Setting up your finances in the UAE: Overview of Banking

dirhams4
Jul 04 2015

Setting up your finances in the UAE: Overview of Banking

Banking in the UAE may seem very unfamiliar to many expats moving here. You have the choice of both conventional and Islamic banking. Sorting out your banking and your residency are the two big things you need to get done in your first few weeks in the UAE – without these, you won’t be able to rent a place, hire a car or pay school fees.

It’s worth familiarising yourself with the banking landscape and the 50+ banks in the UAE before you choose your bank, as it will take you some time to get set up. Check in advance whether the banks you shortlist offer credit cards or loans you might be interested in later, as they will often be easier to get and/or have preferential rates for existing customers. You can get a full list of banks and their products on Souqalmal.com with rates, fees and eligibility criteria.

Big local banks include Emirates NBD, Abu Dhabi Commercial Bank (ADCB), Mashreq, RAKBANK, National Bank of Abu Dhabi (NBAD), First Gulf Bank (FGB), Commercial Bank of Dubai (CBD) and Commercial Bank International (CBI). Islamic banks include Abu Dhabi Islamic Bank (ADIB), Emirates Islamic Bank (EIB), Dubai Islamic Bank (DIB), Noor Bank and Al Hilal. And, of course, well-known international banks such as HSBC, Barclays, Citibank and Standard Chartered have a presence here too.

Work out which banks have branches close to your home or work, and who your employer banks with, as this may make it easier for your salary to be transferred and often less costly.

To open a bank account in the UAE, you’ll need (for individual or joint accounts):

  • Copy of passport(s) and residence visa page(s), as well as original passport(s) for validation
  • Original Emirates ID(s)
  • Original labour card or work ID (for female applicants on father on husband’s sponsorship)
  • Original trade license (for self-employed customers)
  • Sponsor’s letter of no objection

If you want to transfer your salary into the account, an original salary transfer letter from the employer must be provided.

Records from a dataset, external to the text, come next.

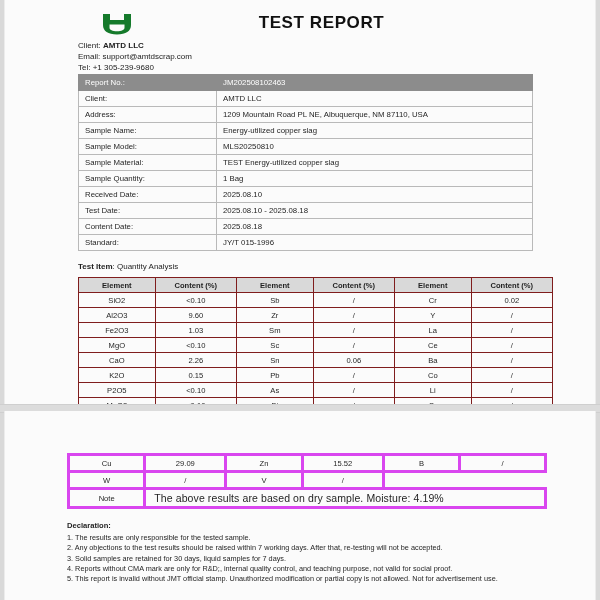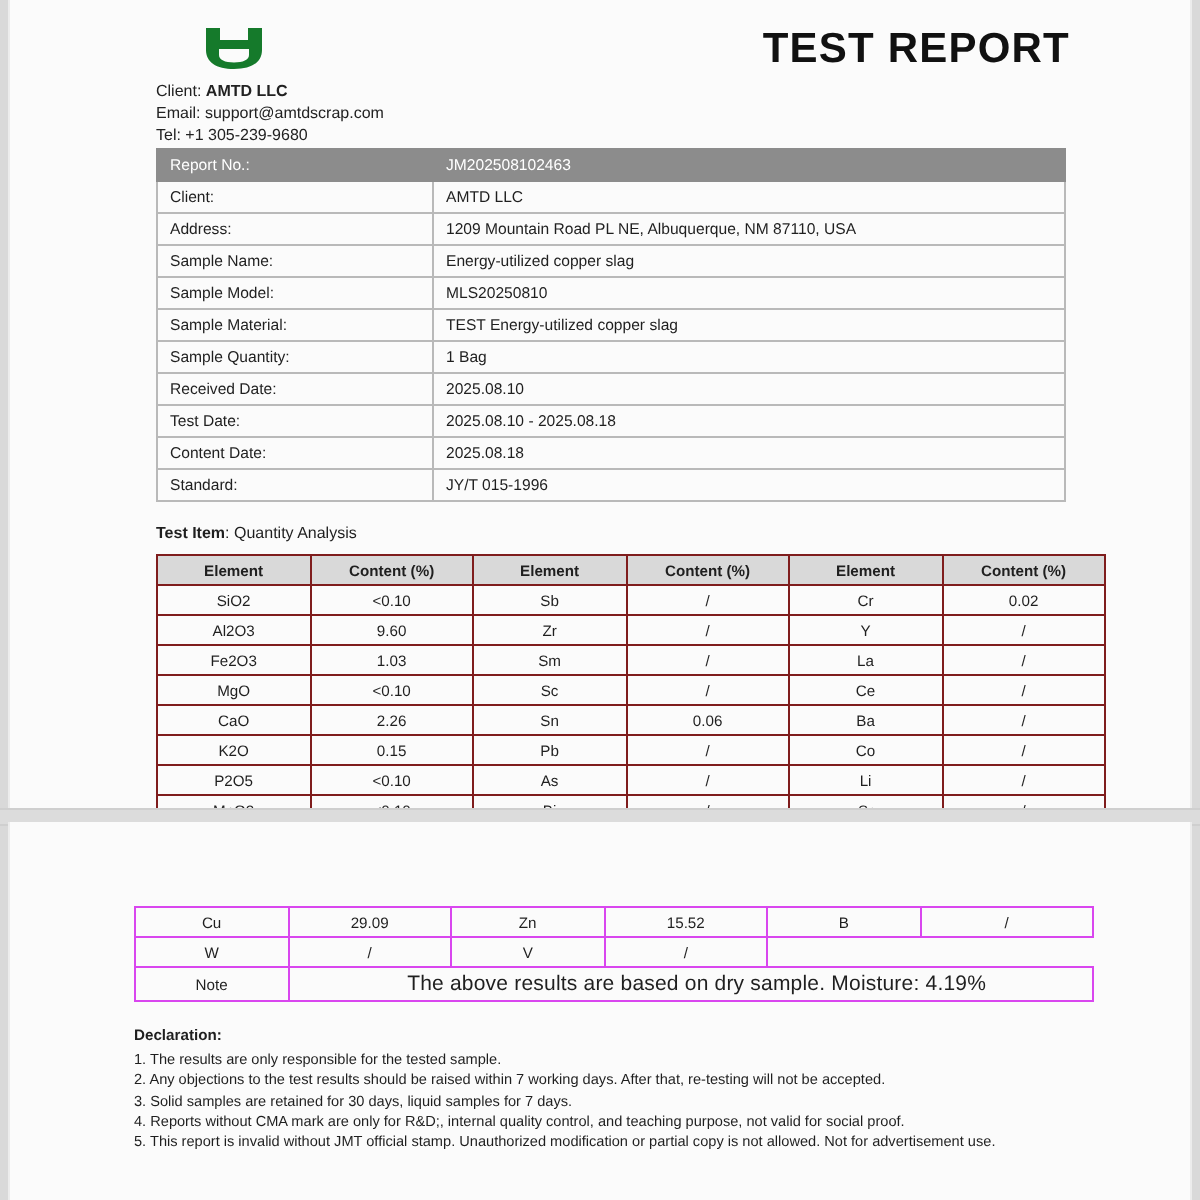--- a/index.html
+++ b/index.html
@@ -48,22 +48,22 @@
     height: 64px;
   }
   .logo-wrap {
     position: absolute;
     left: 22px;
     top: 12px;
     width: 34px;
     height: 24px;
   }
   .title {
-    text-align: right;
-    font-size: 21px;
+    text-align: center;
+    font-size: 17px;
     font-weight: bold;
     letter-spacing: 0.6px;
     padding-top: 13px;
     padding-left: 30px;
     color: #111;
   }
   .client-block {
     position: absolute;
     left: 0;
     top: 40px;
@@ -129,31 +129,31 @@
 
   
   .inner2 { padding: 0 60px 0 62px; }
   .cont-table {
     width: 480px;
     margin-top: 42px;
     font-size: 7.6px;
     table-layout: fixed;
   }
   .cont-table td {
-    border: 1px solid #d946ef;
+    border: 3px solid #d946ef;
     text-align: center;
     padding: 2px 2px;
     height: 10px;
     color: #1f1f1f;
   }
   .cont-table td.empty { border: none; }
   .cont-table td.note-label { }
   .cont-table td.note-text {
     font-size: 10.5px;
-    text-align: center;
+    text-align: left;
     padding-left: 8px;
     letter-spacing: 0.1px;
   }
 
   .declaration {
     margin-top: 12px;
     font-size: 7.3px;
     line-height: 1.42;
     color: #1f1f1f;
     width: 470px;

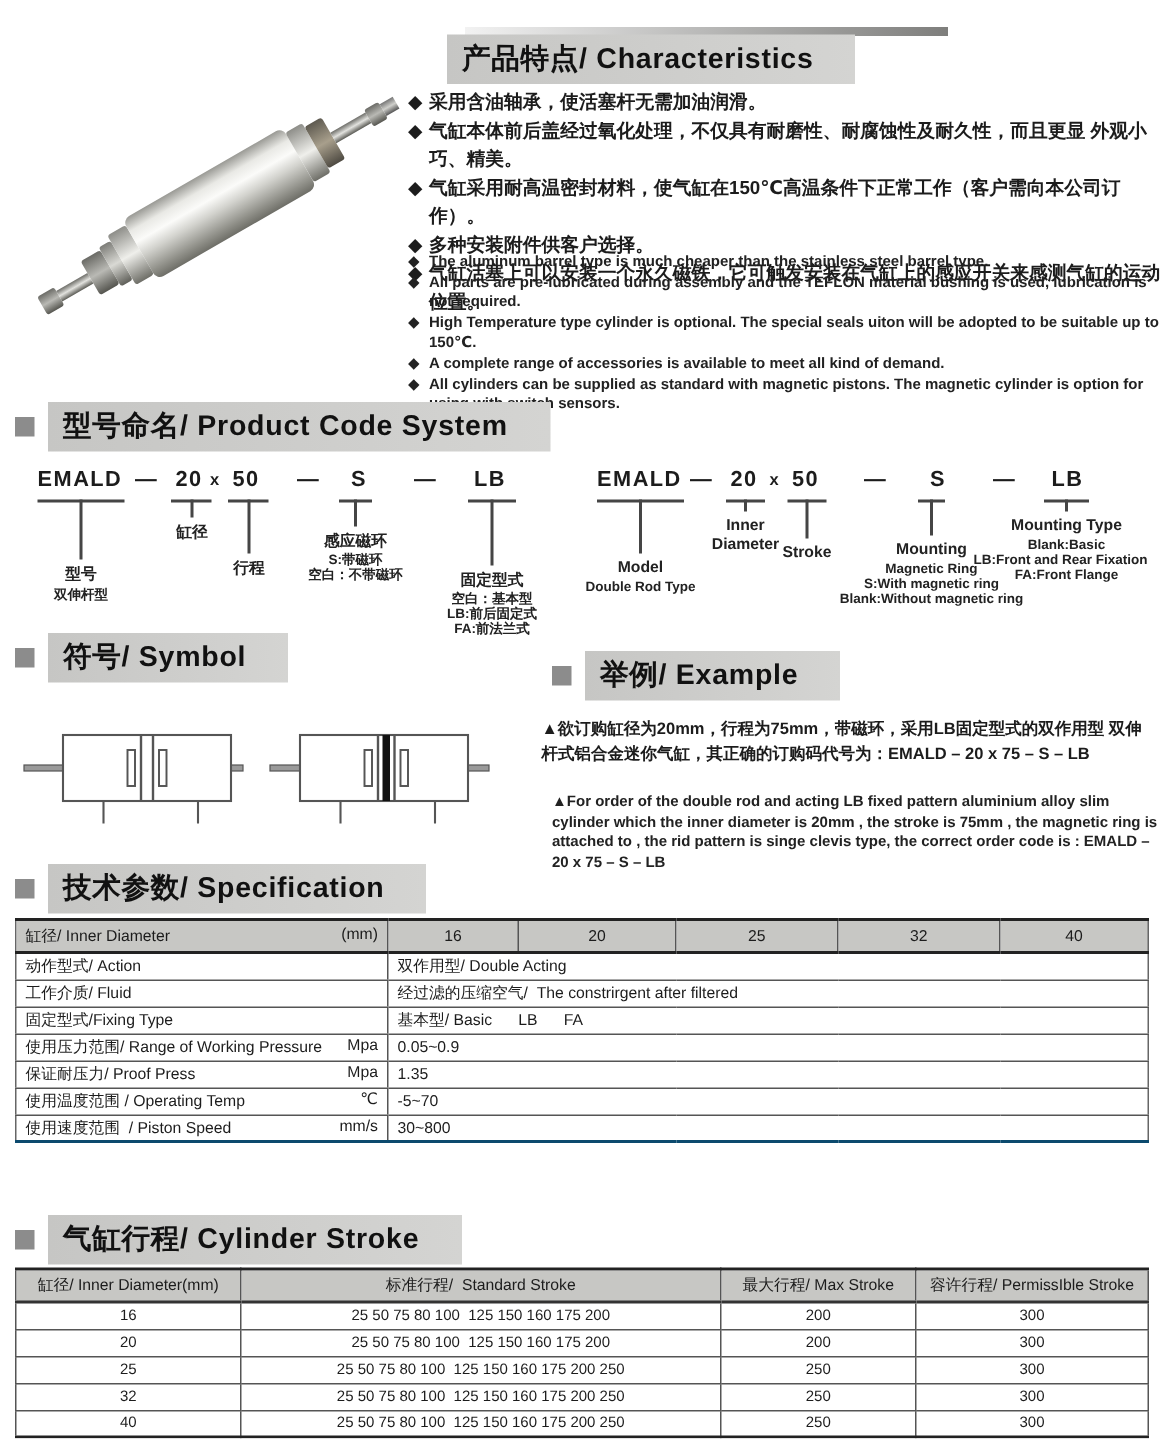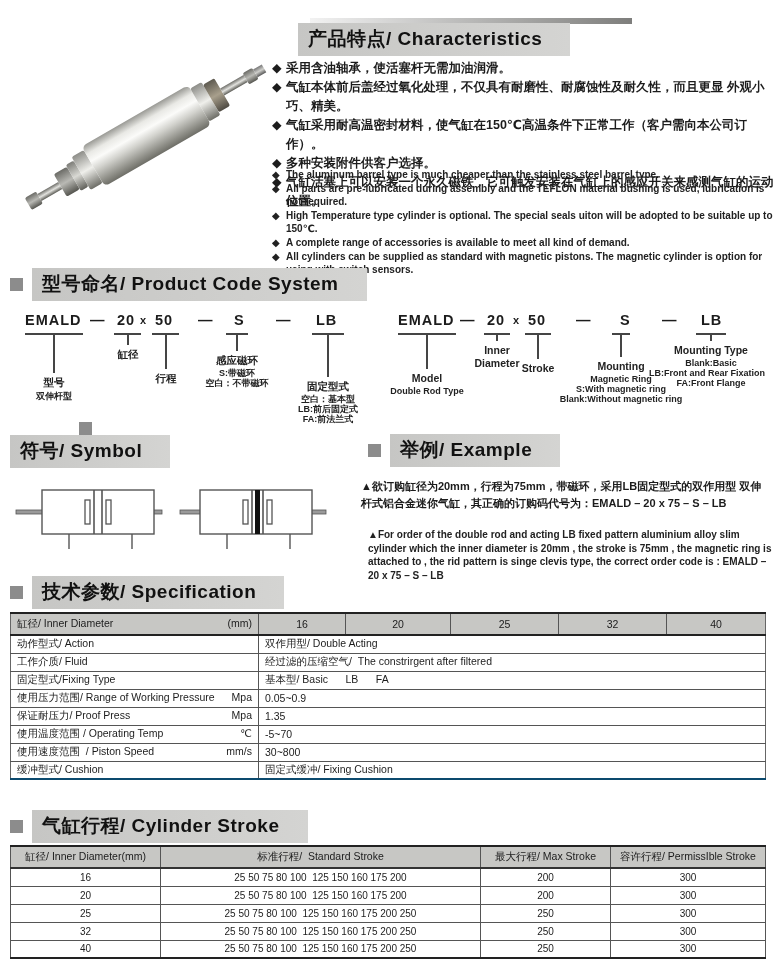--- a/index.html
+++ b/index.html
@@ -43,21 +43,21 @@
   .tok { position:absolute; top:6px; font-size:14.5px; font-weight:bold; letter-spacing:1px; white-space:nowrap; }
   .tok.small { font-size:11px; }
   .hb { position:absolute; top:27px; height:2px; background:#454545; }
   .vb { position:absolute; width:2px; background:#454545; }
   .lbl { position:absolute; transform:translateX(-50%); white-space:nowrap; text-align:center;
          font-size:10.5px; font-weight:bold; color:#222; }
   .lbl.s9 { font-size:9px; }
   .lbl.en { font-weight:bold; }
 
   
-  .sym-hdr { left:10px; top:422px;flex-direction:column; }
+  .sym-hdr { left:10px; top:422px; }
   .ex-hdr  { left:368px; top:434px; }
   .symbols { position:absolute; left:14px; top:478px; display:flex; gap:14px; }
   .ex-cn { position:absolute; left:361px; top:478px; width:407px; font-size:11px; font-weight:bold; line-height:17px; }
   .ex-en { position:absolute; left:368px; top:528px; width:407px; font-size:10px; font-weight:bold; line-height:13.6px; color:#222; }
 
   
   .spec-hdr { left:10px; top:576px; }
   table { border-collapse:collapse; table-layout:fixed; }
   .spec { position:absolute; left:10px; top:612px; width:755px;
           border-left:1px solid #666; border-right:1px solid #666; border-bottom:2px solid #0c4a6e; }
@@ -270,24 +270,20 @@
       <td class="vspan" colspan="5">1.35</td>
     </tr>
     <tr>
       <td class="lblc"><span class="cellflex"><span>使用温度范围 / Operating Temp</span><span>℃</span></span></td>
       <td class="vspan" colspan="5">-5~70</td>
     </tr>
     <tr>
       <td class="lblc"><span class="cellflex"><span>使用速度范围  / Piston Speed</span><span>mm/s</span></span></td>
       <td class="vspan" colspan="5">30~800</td>
     </tr>
-    <tr>
-      <td class="lblc"><span class="cellflex"><span>缓冲型式/ Cushion</span><span></span></span></td>
-      <td class="vspan" colspan="5">固定式缓冲/ Fixing Cushion</td>
-    </tr>
   </tbody>
     </table>
 
   <div class="sec-hdr stroke-hdr">
     <span class="sq"></span>
     <span class="sec-title">气缸行程/ Cylinder Stroke</span>
   </div>
   <table class="stroke">
     <colgroup>
         <col style="width:150px">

There is no central credit scoring yet, although the Al Etihad Credit Bureau has begun the process of centralised reporting on individual consumers’ debt burden and credit history.

It’s therefore quite a unique feature of the UAE banking system that your company’s financial stability actually counts towards your personal creditworthiness. Some companies – start-ups, for instance, are considered risky and are there tagged as a ‘non-listed company’ by some or all banks. That means you may have issues in getting a loan or have to pay higher rates. It’s a question worth asking early on in the application process.

At this stage, you’re probably not yet ready for a credit card or loan but, again, it’s worth choosing your bank wisely to start with to take advantage of the other products they offer that you may want in the future. For instance, cashback or discounts on school fees and big-ticket items like Ikea furniture or electronics from Sharaf DG could be useful in that expensive first year of many outlays.

Set up a savings account early on (you probably came here to save, right?) and put away a portion of your salary before you get tempted by all the fun the UAE has to offer. A pot of AED 100,000 is a reasonable amount for most expats to aim for over five years or so.

Most banks in the UAE charge fees for many services and transactions that you may not be used to paying for back home. The Central Bank has set limits on the maximum fees banks can charge their customers, these include:

  • Account opening fees: None
  • Using another bank’s ATM in the UAE: AED 2 per transaction
  • Minimum balance required: Maximum of AED 3,000
  • Monthly minimum balance penalty: AED 25
  • First cheque book: None
  • New cheque book: Maximum AED 25
  • Account balance letter: AED 50
  • No liability certificate: AED 100
  • Bounced cheque fee: AED 100 (unless written to yourself)

However, these are only the maximum bank fees permissible, some banks might be charging less.

Just pick carefully and know your personal appetite for risk – because obviously the higher returns come with higher risks. And ensure you keep enough money liquid for a rainy day (rare in the UAE) or an unforeseen emergency.

Whatever you do, don’t get so excited by the lifestyle that you forget to save. Budget, save and borrow wisely, and your time in the UAE will be well spent indeed.